The presentation of the experimental details could benefit from additional explanation. Clearly defining what the baselines are and how their implemented (not just the algorithms in the appendix) would greatly improve readability. This applies to the experimental results and metrics as well.

Evaluations could be designed in a way that (1) more clearly describe each methods efficacy and performance in the end task (QA in this case) and (2) allow for direct comparison against other methods also designed for calibration and selective generation.

局限性

The authors address that they do not report statistical significance.

作者回复

2024-08-06

Relying on single-directional textual entailment as a method for determining correctness of an answer is susceptible to accepting generations that produce that untrue fact or hallucinations in addition to the correct answer...

We agree that the bi-directional entailment is the best choice in terms of evaluating the "equivalence" of two sequences. However, for open-ended QA problem, GLM is prompted to generate a sequence in a free-form that often includes extra explanation. Therefore, considering the single-direction entailment as a correctness metric may be preferred.
Furthermore, the problem set-up that our algorithm considers is general since it can take any type of entailment $R$ as a correctness metric (Eq. (1)). Taking paraphrase generation as example, it is appropriate to let $R$ be the bi-directional entailment, and FDR-E is defined as $P$ { $G(x)\notin E_{\text{true}}(y)\wedge y\notin E_{\text{true}}(G(x))$ }. Then, the implementation of our algorithm is exactly the same as we did with the open-ended QA problem.
Additionally, we conducted experiments using bi-directional entailment and compared them with the result from single-directional entailment in the open-ended QA problem using proxy labels, showing similar results. For GPT3.5, NSEGen can bound FDR-E to 0.1659 (where efficiency is 0.9804) when using single-directional entailment, while to 0.1594 (where efficiency is 0.9653) using bi-directional entailment. Other baselines showed similar trends.

The baselines used in this work are not in line with current simple and effective methods ... [R1, R2, R3].

We appreciate constructive suggestions on related work. Suggested papers [R1-R3] are mainly to design better uncertainty measures for the generated sequence (=a good “scoring function”). It is a very important issue in the NLP literature, and the efficiency of our algorithm implicitly depends on a given scoring function. However, “given” a scoring function, what our algorithm does is to learn a selective generator which refuses to generate the sequence based on a scoring function value. Therefore, designing a scoring function is out of our scope. [R1-R3] can be used to define the scoring function, and our algorithm provides a theoretical guarantee on FDR-E, irrespective of the choice of scoring functions.

[R2] and [R3] both do not require additional entailment training data and [R1] takes a related approach using entailment to determine answer equivalence among a set of generated answers. [R1] also does not require domain-specific entailment data.

We agree.
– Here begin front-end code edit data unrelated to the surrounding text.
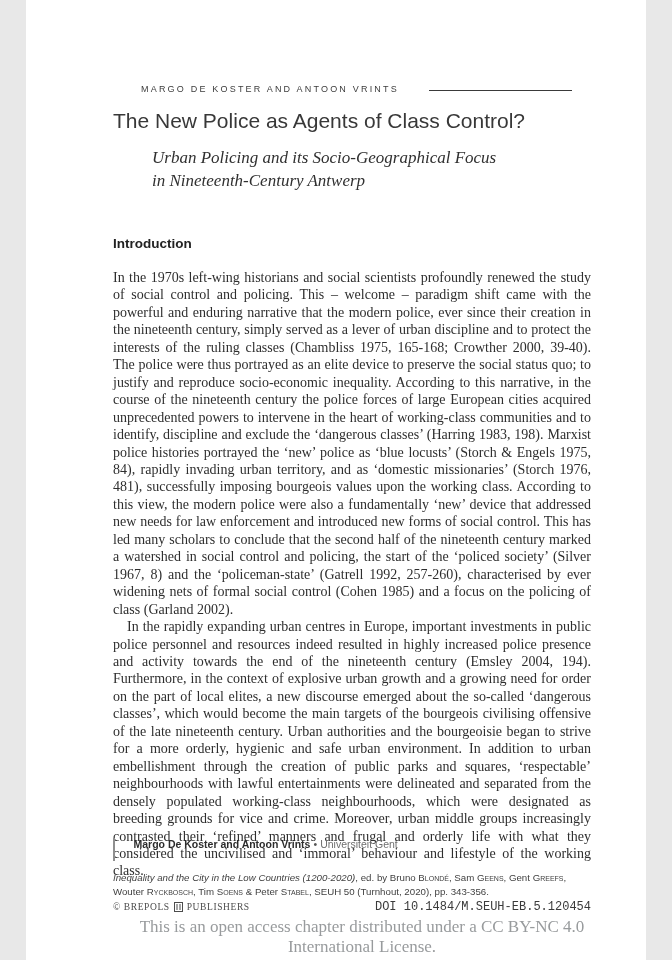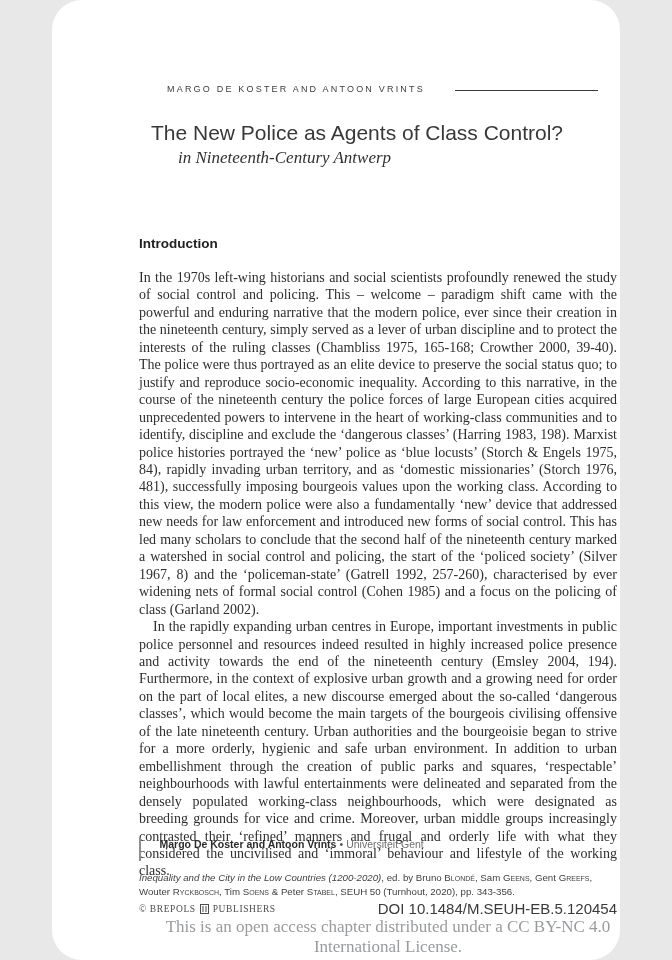"MARGO DE KOSTER AND ANTOON" .page { border-radius: 30px -> none; width: 568px -> 620px }
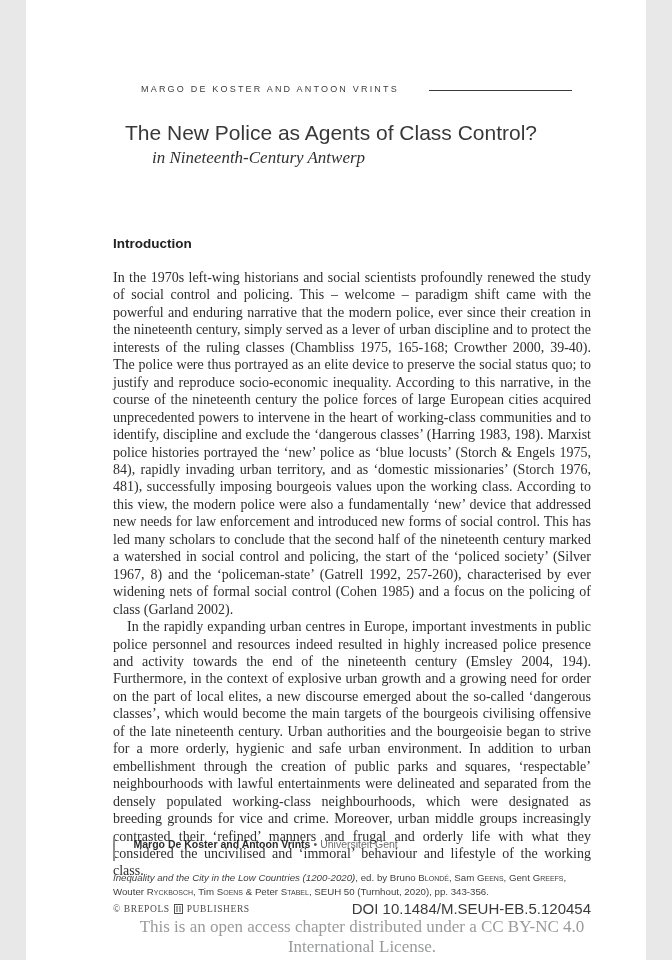"The New Police as Agents" h1.title { margin: 12px -> 0 }
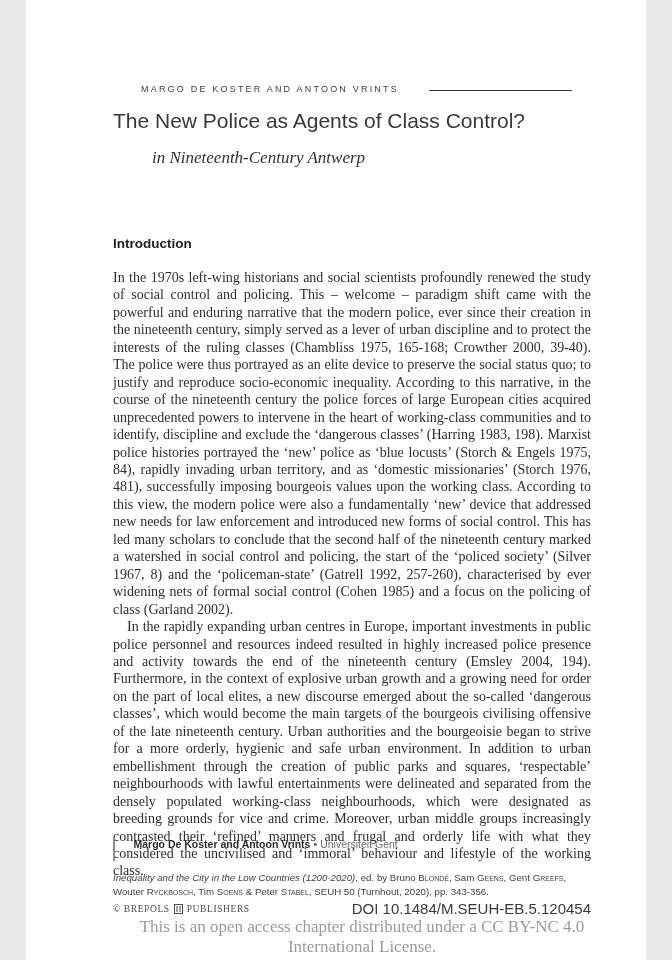"Urban Policing and its" div { html: none -> <div>Urban Policing and its Socio-Geographical Focus</div> }
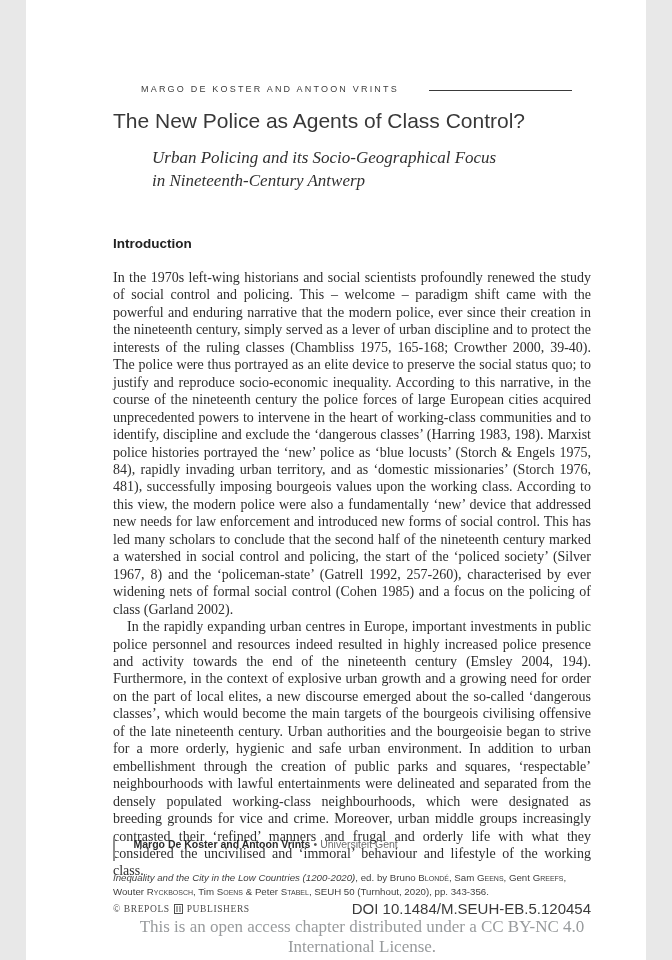"DOI 10.1484/M.SEUH-EB.5.120454" .imprint-right { font-family: Liberation Sans, sans-serif -> Liberation Mono, monospace; font-size: 15px -> 12px }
But we also want to highlight that an extra entailment-labeled training set is necessary to “guarantee” the rate of hallucinations (Theorem 1).
Besides, it is also true that [R1] does not require “domain-specific” entailment data, where the transformer-based entailment classifier that [R1] utilizes is trained on the NLI dataset. While the classifier can be applied to arbitrary pairs of sequences, it underperforms on some language generation problems where the pair comes from different distribution. For such cases, extra calibration data are needed to train an entailment classifier from scratch [R4], or to finetune the base model [R5].
- [R4] Yu Gui, Ying Jin, and Zhimei Ren. “Conformal Alignment: Knowing When to Trust Foundation Models with Guarantees.” ArXiv, 2024.
- [R5] Christopher Mohri, et al. “Learning to Reject with a Fixed Predictor: Application to Decontextualization.” ICLR, 2024.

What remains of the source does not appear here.